Where an image occurs, skip it and print the rest of the records verbatim.
■ ■ ■ ■ ■
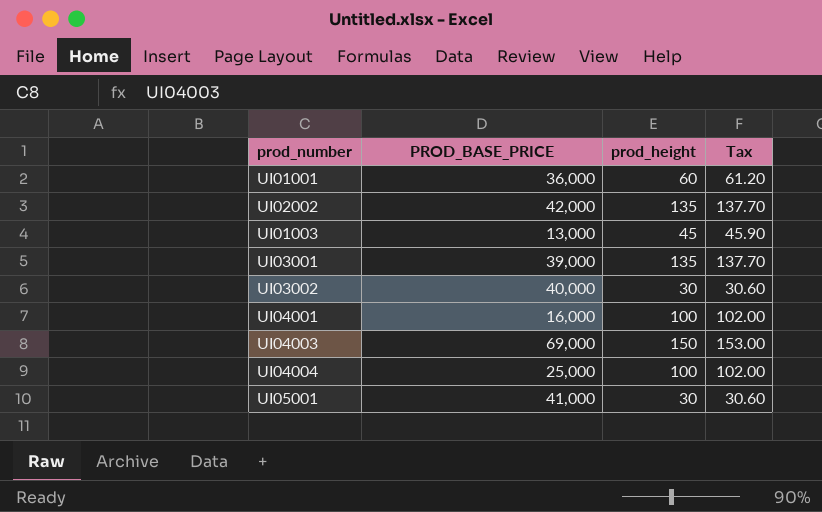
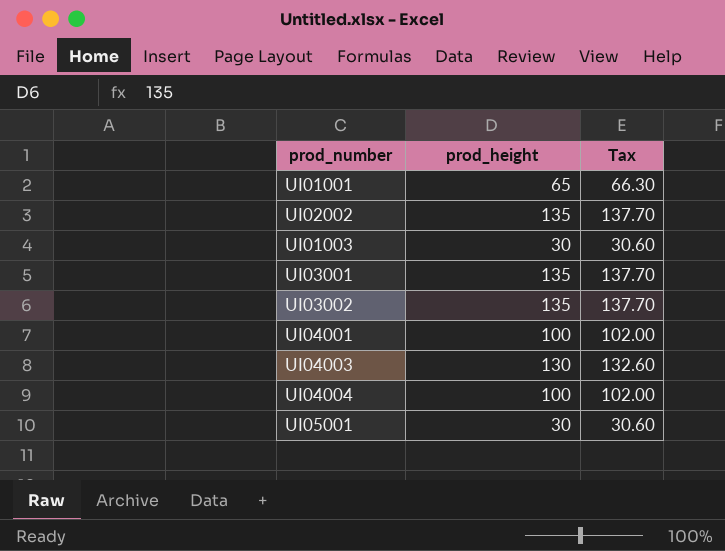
column PROD_BASE_PRICE | position: 2 -> none
UI01001 | prod_height: 60 -> 65
UI01001 | Tax: 61.20 -> 66.30
UI01003 | prod_height: 45 -> 30
UI01003 | Tax: 45.90 -> 30.60
UI03002 | prod_height: 30 -> 135
UI03002 | Tax: 30.60 -> 137.70
UI04003 | prod_height: 150 -> 130
UI04003 | Tax: 153.00 -> 132.60

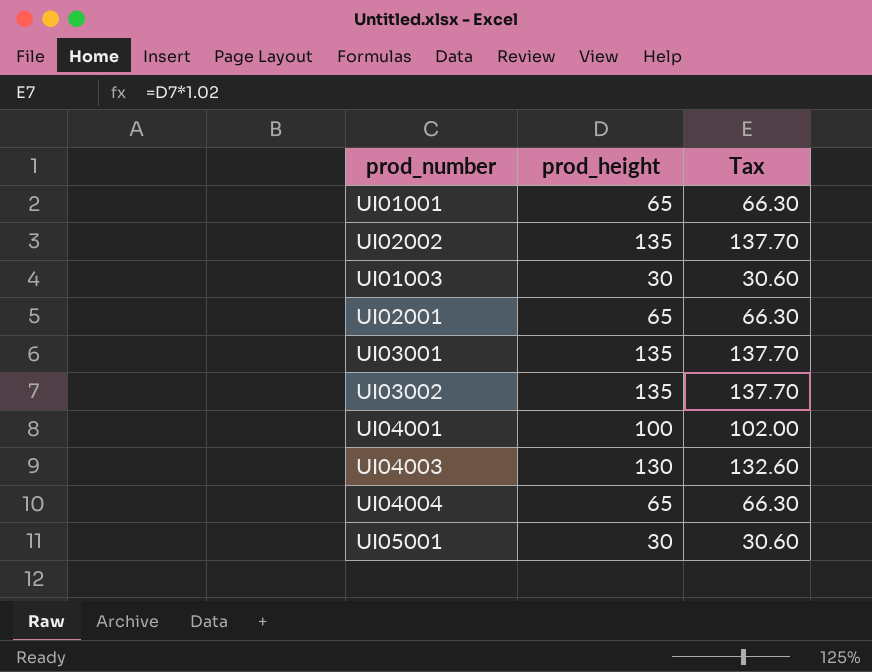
row UI02001: none -> 65 | 66.30
UI04004 | prod_height: 100 -> 65
UI04004 | Tax: 102.00 -> 66.30

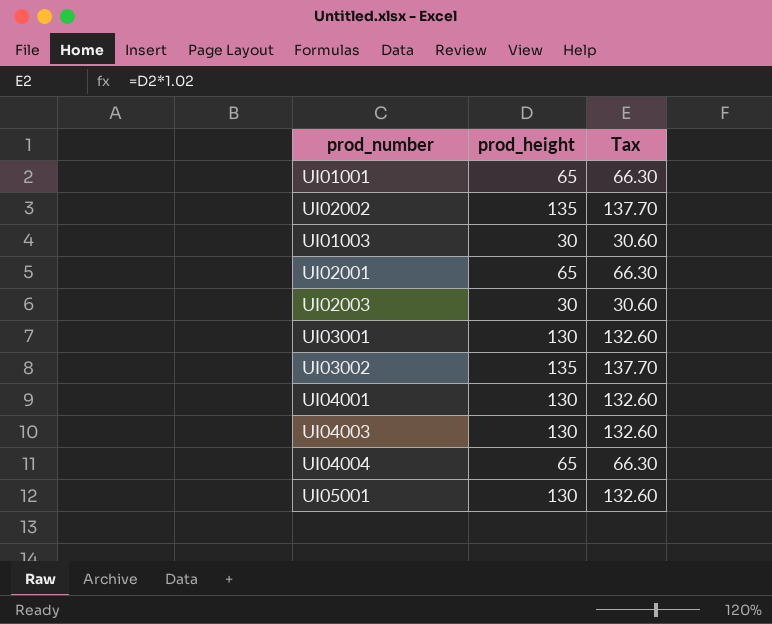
row UI02003: none -> 30 | 30.60
UI03001 | prod_height: 135 -> 130
UI03001 | Tax: 137.70 -> 132.60
UI04001 | prod_height: 100 -> 130
UI04001 | Tax: 102.00 -> 132.60
UI05001 | prod_height: 30 -> 130
UI05001 | Tax: 30.60 -> 132.60

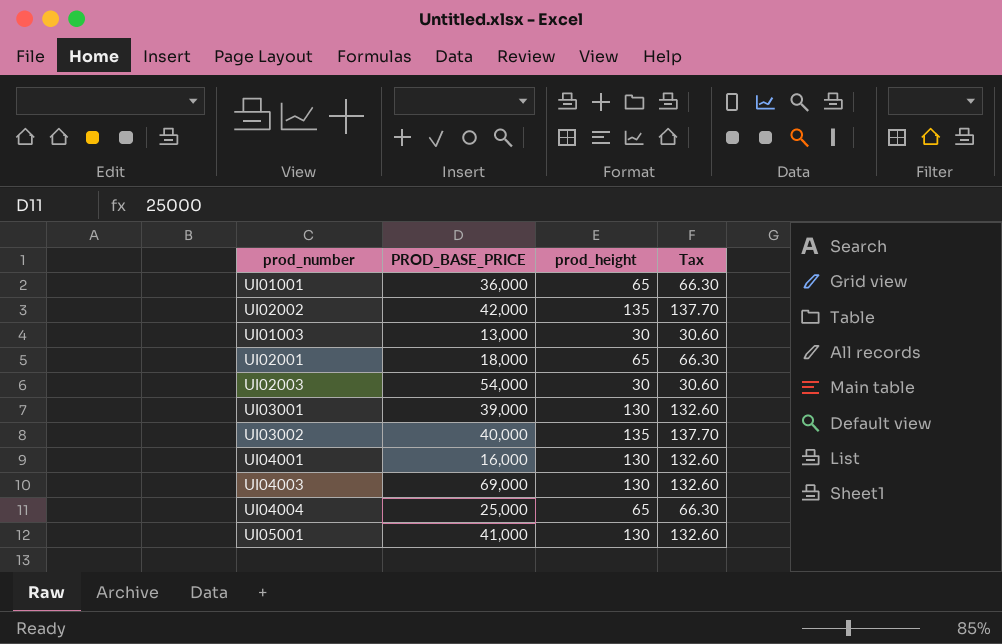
column PROD_BASE_PRICE | position: none -> 2

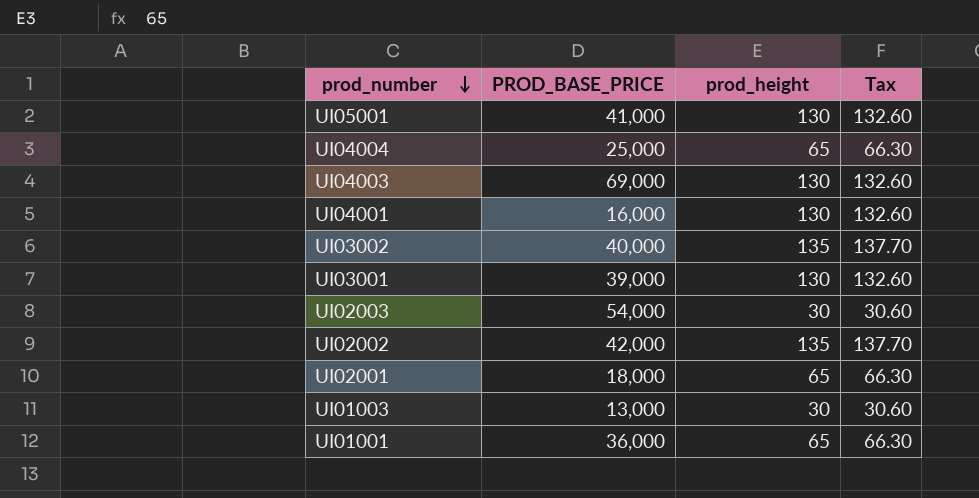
row order: none -> prod_number descending

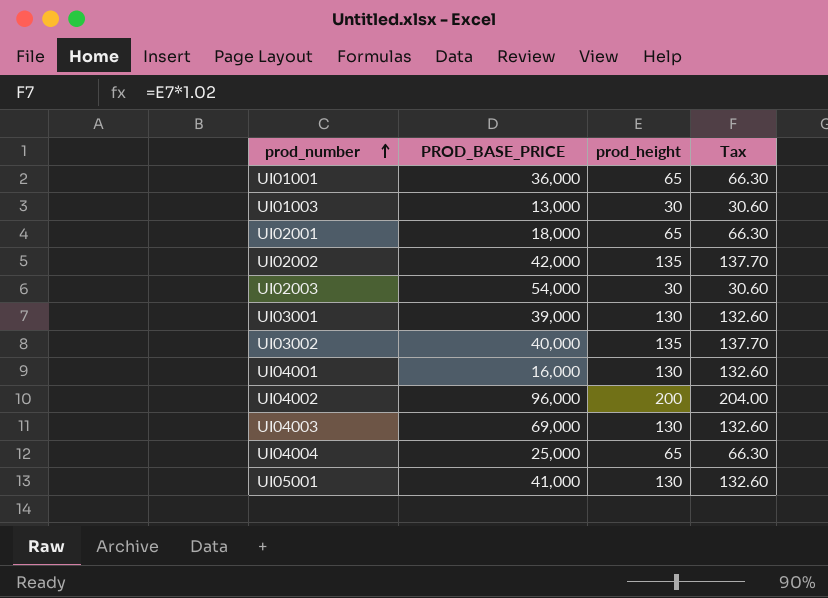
row order: prod_number descending -> prod_number ascending
row UI04002: none -> 96,000 | 200 | 204.00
■ ■ ■ ■ ■
● PROBLEM SOLUTION
column PROD_BASE_PRICE | position: 2 -> none
UI01001 | prod_height: 60 -> 65
UI01001 | Tax: 61.20 -> 66.30
UI01003 | prod_height: 45 -> 30
UI01003 | Tax: 45.90 -> 30.60
UI03002 | prod_height: 30 -> 135
UI03002 | Tax: 30.60 -> 137.70
UI04003 | prod_height: 150 -> 130
UI04003 | Tax: 153.00 -> 132.60

row UI02001: none -> 65 | 66.30
UI04004 | prod_height: 100 -> 65
UI04004 | Tax: 102.00 -> 66.30

row UI02003: none -> 30 | 30.60
UI03001 | prod_height: 135 -> 130
UI03001 | Tax: 137.70 -> 132.60
UI04001 | prod_height: 100 -> 130
UI04001 | Tax: 102.00 -> 132.60
UI05001 | prod_height: 30 -> 130
UI05001 | Tax: 30.60 -> 132.60

column PROD_BASE_PRICE | position: none -> 2

row order: none -> prod_number descending

row order: prod_number descending -> prod_number ascending
row UI04002: none -> 96,000 | 200 | 204.00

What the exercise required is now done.